Now, of all those people that say yes, now let's say we sell each of those people $200 for the product.
This quote explains the process of upselling additional products to customers who have already made a purchase, thereby increasing their lifetime value.
And then again on the back of that, we say, hey, we know that from every of the five that we have, we can get, let's say another two to sign on to continuity at $200 a month, and we churn out at 10%, which tax another $2,000 onto two of those customers, all right?
This quote outlines the potential revenue from a continuity program and accounts for the expected customer loss through churn rate, further contributing to the customer lifetime value.
That means every single time you have a choreographed handoff between service a or service one and sale number two. Sale number two. And sale number three. Sale number three. And sale number four.

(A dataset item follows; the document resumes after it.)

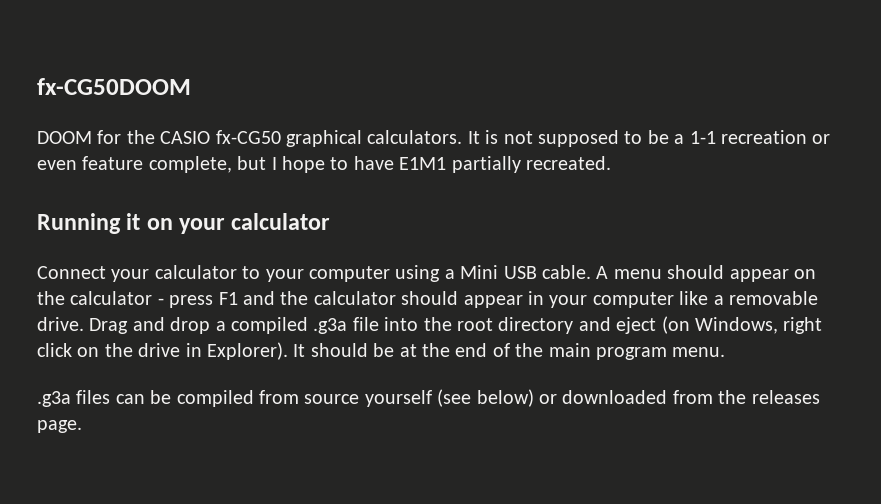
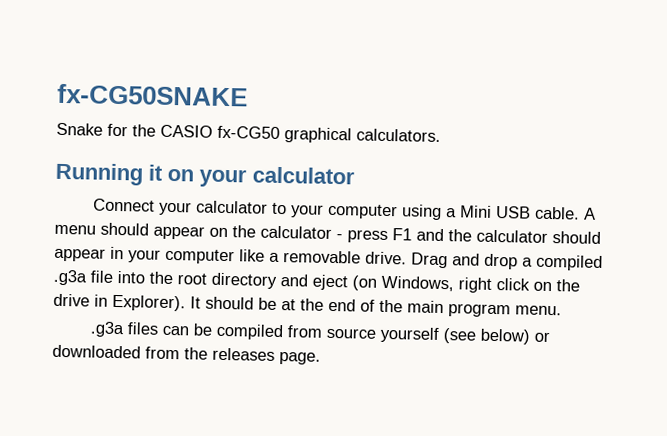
[37,78,191,95] [37,131,92,144] fx-CG50DOOM // DOOM -> [57,83,248,107] [56,122,103,136] fx-CG50SNAKE // Snake
[467,130,831,147] [37,156,611,173] It is not supposed to be a 1-1 recreation or even feature complete, but I hope to have E1M1 partially recreated. -> (441, 135) none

This quote highlights the importance of a seamless transition between different stages of the sales process to ensure customer retention and maximize revenue.
And that process, that cash flow quadrant, is the reason that gym launch has been able to stay number one in this industry.
This quote explains how a strategic approach to managing cash flow and customer interactions has been a key factor in the success of the speaker's business.
When I do my consulting days and I sell consulting hours, this is the process that I walk those business owners through. And nine times out of ten, when we can almost double or triple the amount that they make per customer, simply following that process so hope that was valuable for you.
This quote provides insight into the practical application of the strategies discussed, showcasing the tangible benefits for businesses that adopt the process.